▶ Work instructions:
Lines from the one containing "shipping: 0.00 -> 25.50" through the end of the data are to be returned exactly, and no others.

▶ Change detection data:
━━━━━━━━━━━━━━━━━━━━━━━━━━━━━━

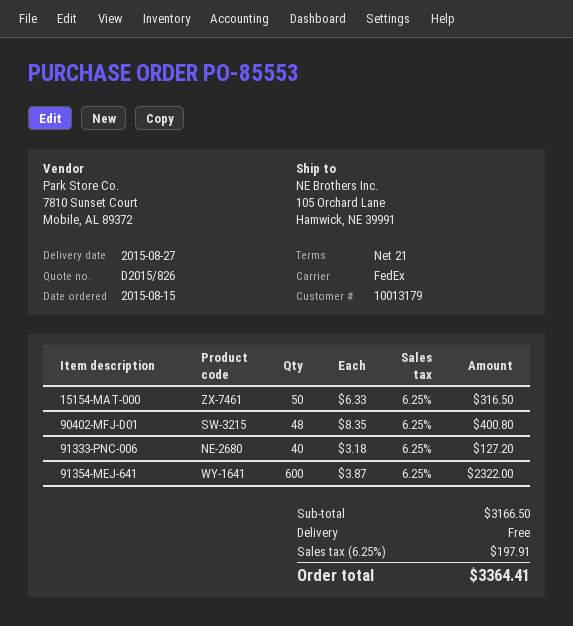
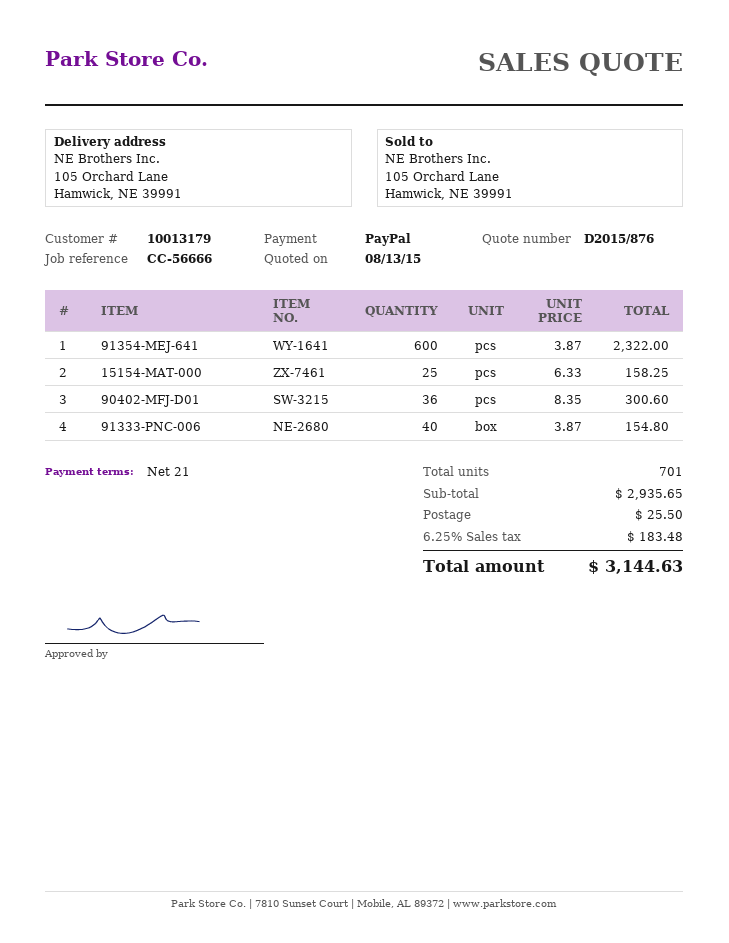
quote number: D2015/826 -> D2015/876
15154-MAT-000: 50 x 6.33 = 316.50 -> 25 x 6.33 = 158.25
90402-MFJ-D01: 48 x 8.35 = 400.80 -> 36 x 8.35 = 300.60
91333-PNC-006: 40 x 3.18 = 127.20 -> 40 x 3.87 = 154.80
subtotal: 3166.50 -> 2935.65
shipping: 0.00 -> 25.50
tax: 6.25% = 197.91 -> 6.25% = 183.48
total: 3364.41 -> 3144.63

━━━━━━━━━━━━━━━━━━━━━━━━━━━━━━

▶ Written response:
shipping: 0.00 -> 25.50
tax: 6.25% = 197.91 -> 6.25% = 183.48
total: 3364.41 -> 3144.63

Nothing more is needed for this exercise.